Pengamat ekonomi menilai fenomena ini sebagai alarm penting bagi pemangku kebijakan. Ketiadaan intervensi struktural yang nyata membuat para pedagang kecil ini rentan terjebak dalam siklus ekonomi yang stagnan. Tanpa adanya program peningkatan kapasitas usaha dan literasi keuangan, modal yang mereka putar setiap hari sulit untuk berkembang lebih jauh.
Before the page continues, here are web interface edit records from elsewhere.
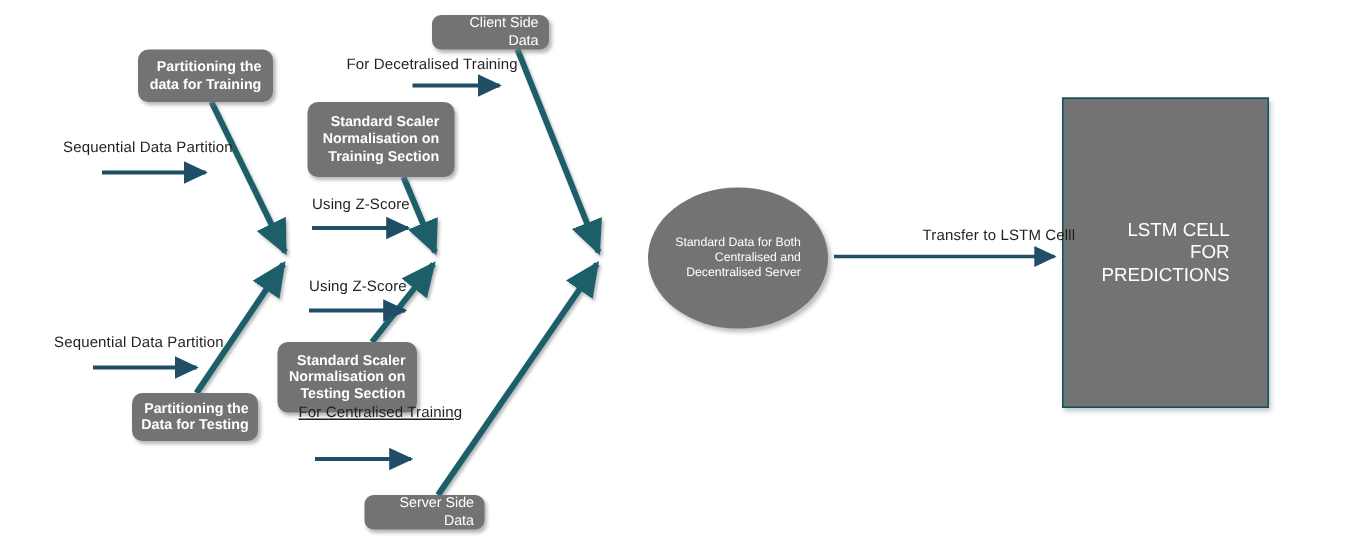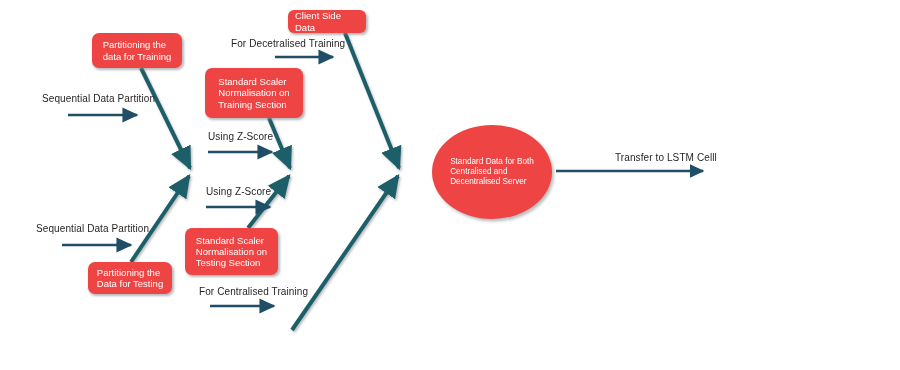--- a/index.html
+++ b/index.html
@@ -31,9 +31,9 @@
     display: flex;
     align-items: center;
     justify-content: center;
-    text-align: left;
+    text-align: right;
     color: #ffffff;
-    background: #ef4444;
+    background: #737373;
     line-height: 1.18;
     white-space: pre-line;
   }

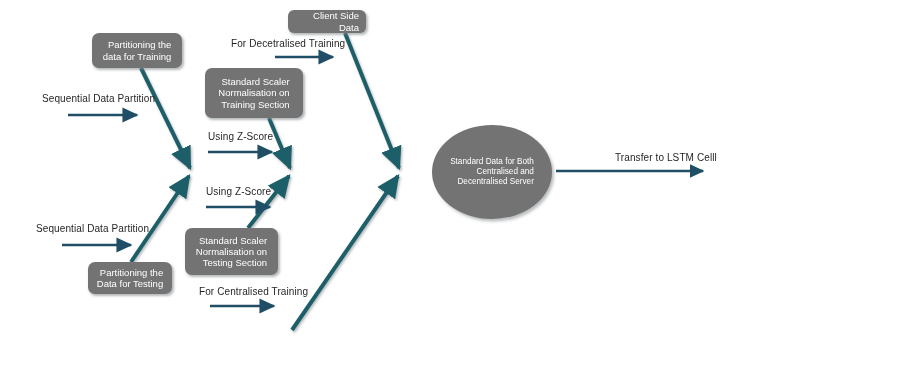--- a/index.html
+++ b/index.html
@@ -42,6 +42,7 @@
     font-size: 9.5px;
     padding: 3px 6px;
     box-shadow: 1.5px 2px 2.5px rgba(120,128,132,0.55);
+    font-weight: bold;
   }
   .rbox-tight {
     border-radius: 6px;

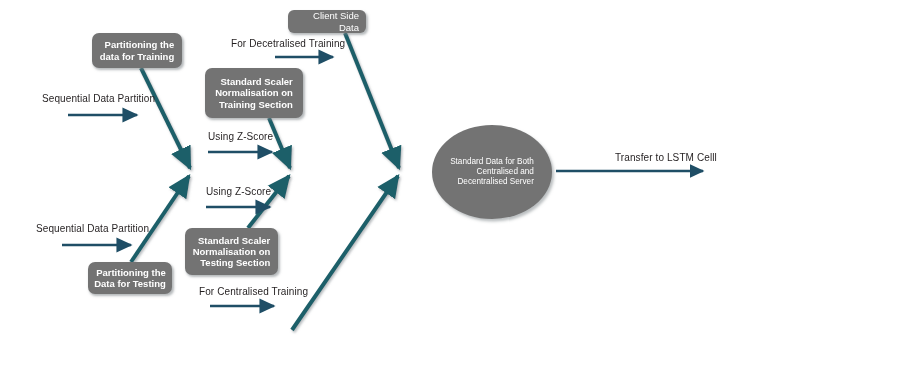--- a/index.html
+++ b/index.html
@@ -166,6 +166,9 @@
 Centralised and
 Decentralised Server</div>
 
+  <div class="node plain-rect" style="left:708px; top:65px; width:138px; height:207px;">LSTM CELL
+FOR
+PREDICTIONS</div>
 
   <div class="elabel" style="left:42px; top:93px;">Sequential Data Partition</div>
 

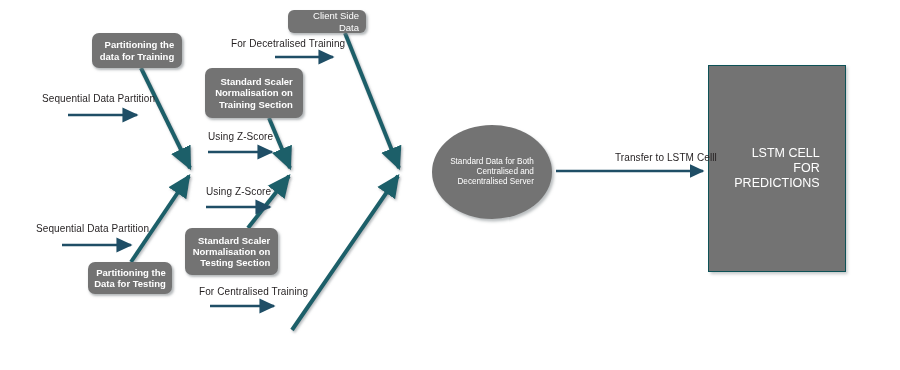--- a/index.html
+++ b/index.html
@@ -180,7 +180,7 @@
 
   <div class="elabel" style="left:231px; top:38px;">For Decetralised Training</div>
 
-  <div class="elabel" style="left:199px; top:286px;">For Centralised Training</div>
+  <div class="elabel" style="left:199px; top:270px;text-decoration:underline;">For Centralised Training</div>
 
   <div class="elabel" style="left:578px; top:152px;margin-left:37px;">Transfer to LSTM Celll</div>
 

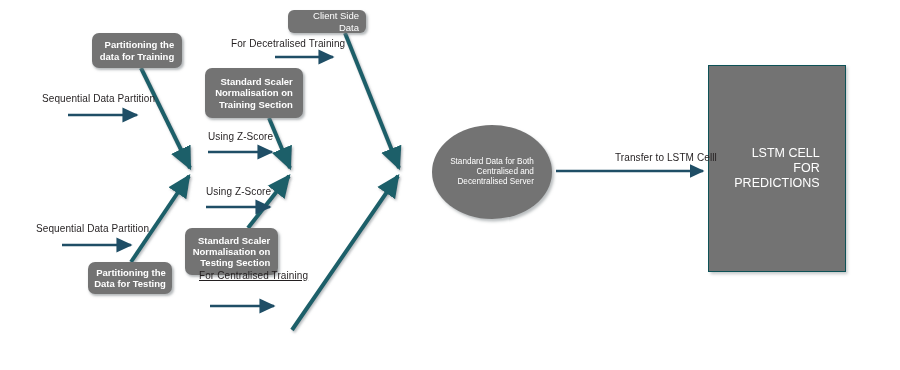--- a/index.html
+++ b/index.html
@@ -161,6 +161,7 @@
 Normalisation on
 Testing Section</div>
 
+  <div class="node rbox-tight" style="left:243px; top:330px; width:80px; height:23px;">Server Side Data</div>
 
   <div class="node ellipse-node" style="left:432px; top:125px; width:120px; height:94px;">Standard Data for Both
 Centralised and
Agar sektor informal ini tidak selamanya menjadi simbol kemiskinan yang terabaikan, diperlukan langkah konkret dalam meningkatkan kelas bisnis mereka. Transformasi model usaha dan peningkatan keterampilan menjadi kunci krusial agar gurihnya bisnis gorengan benar-benar mampu menyejahterakan para pelakunya secara berkelanjutan.